### Exercise requirements
When you reach the line that contains "padding-left: 19px ->" below, transcribe it and each line after it word for word to the end of the records, omitting pictures.

Extracted records
*-*-*

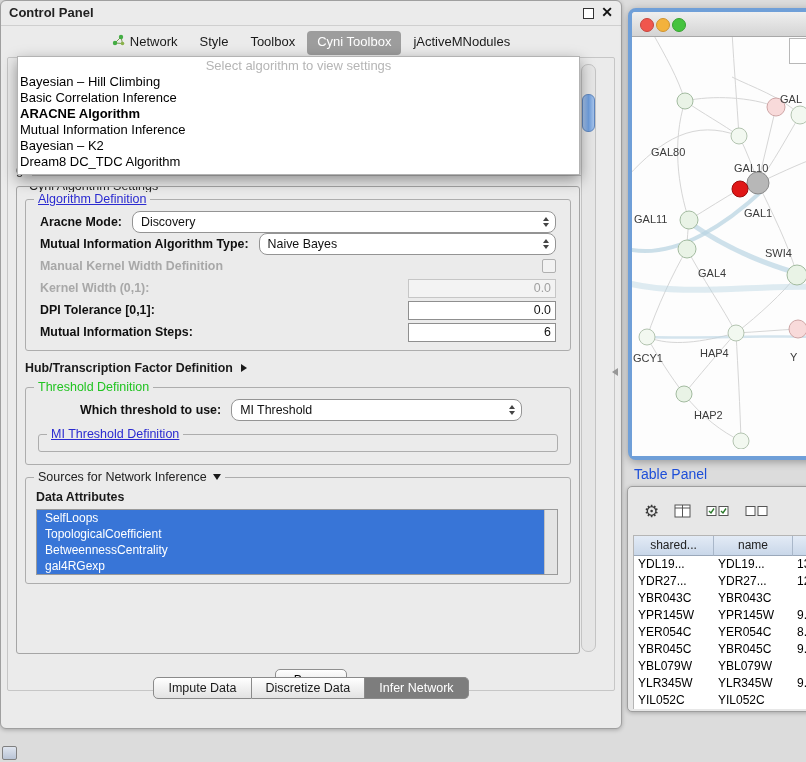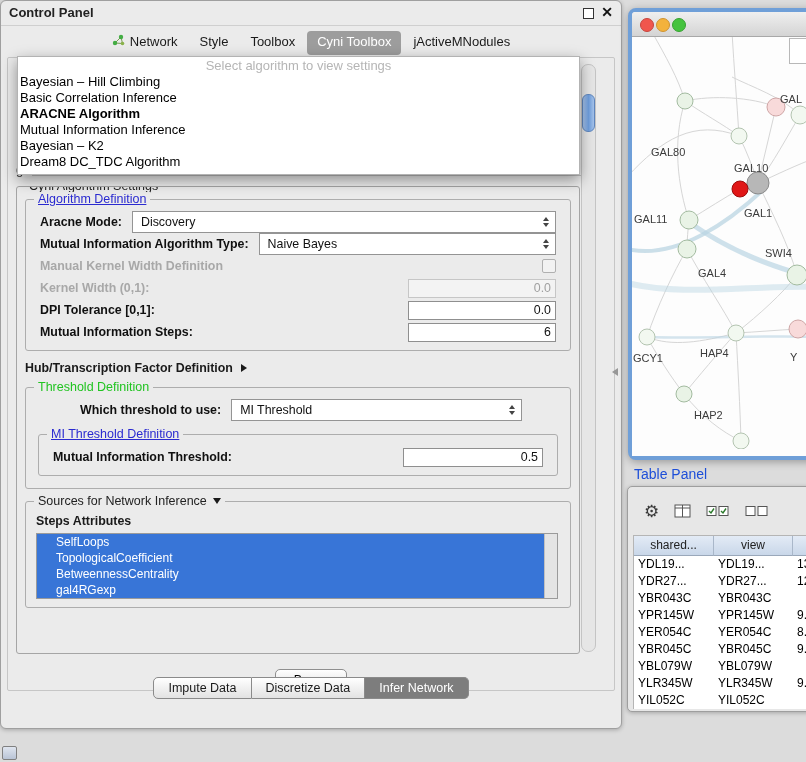"Discovery" .combo { border-radius: 0 -> 8px }
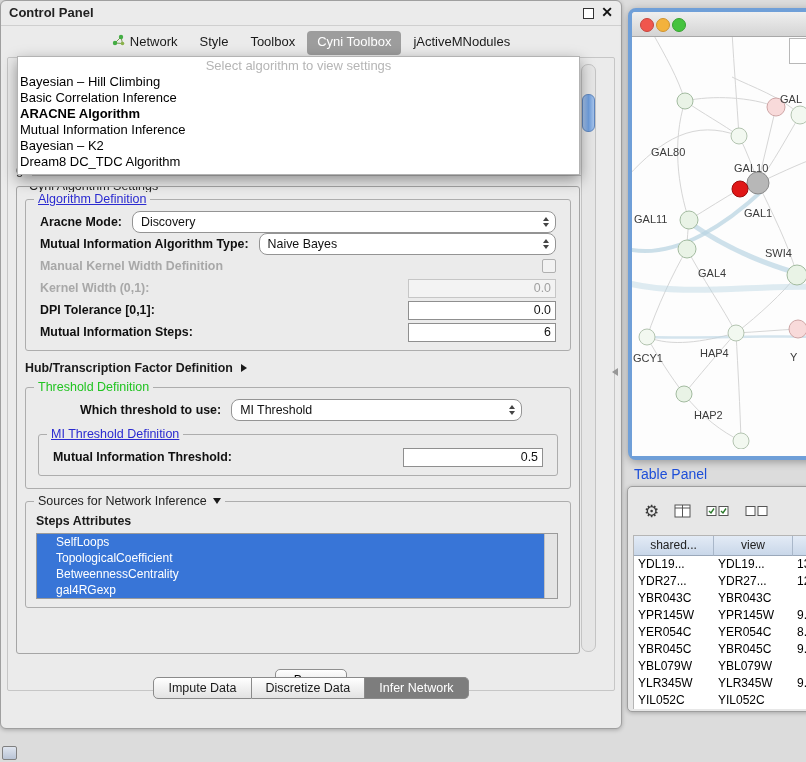"Mutual Information Threshold:" div.row { html: <div> <span>Mutual Information Threshold:</span> <input> </div> -> none }
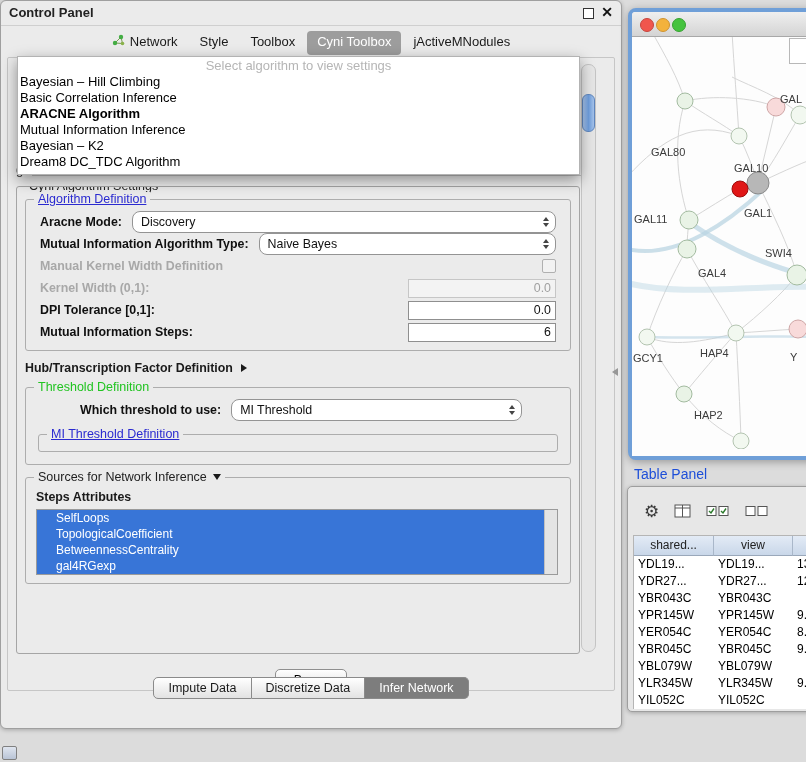"Steps Attributes" div.da-label { text: Steps -> Data }
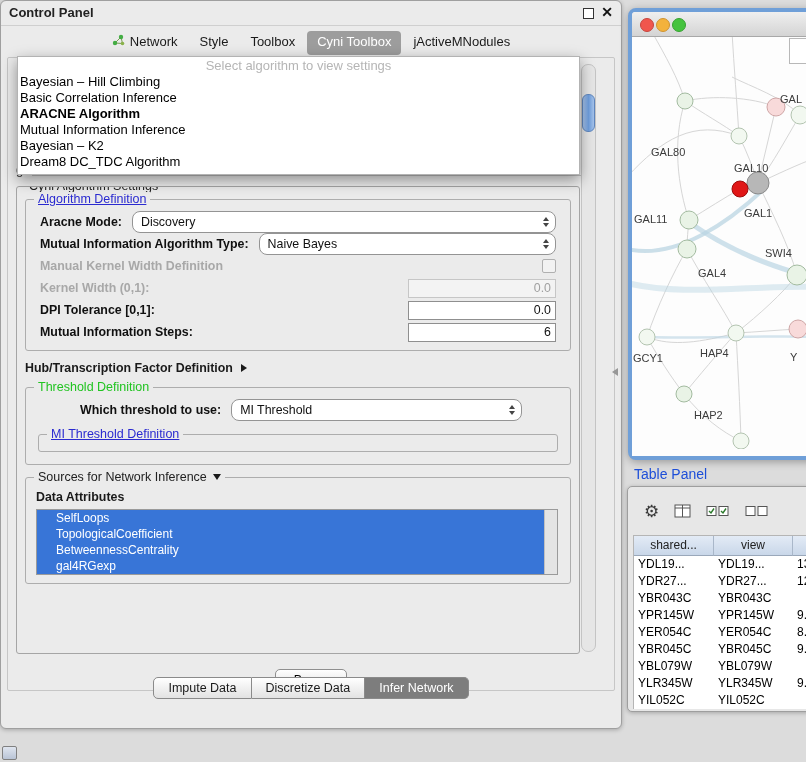"SelfLoops" .attr-item { padding-left: 19px -> 8px }
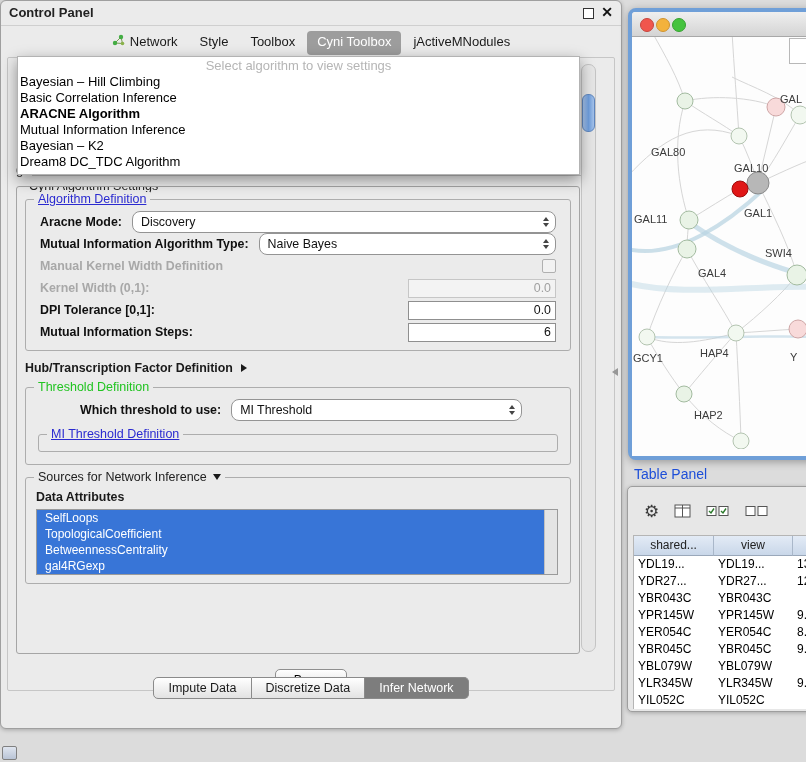"view" div.tp-hcell { text: view -> name }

*-*-*

### Written response
"SelfLoops" .attr-item { padding-left: 19px -> 8px }
"view" div.tp-hcell { text: view -> name }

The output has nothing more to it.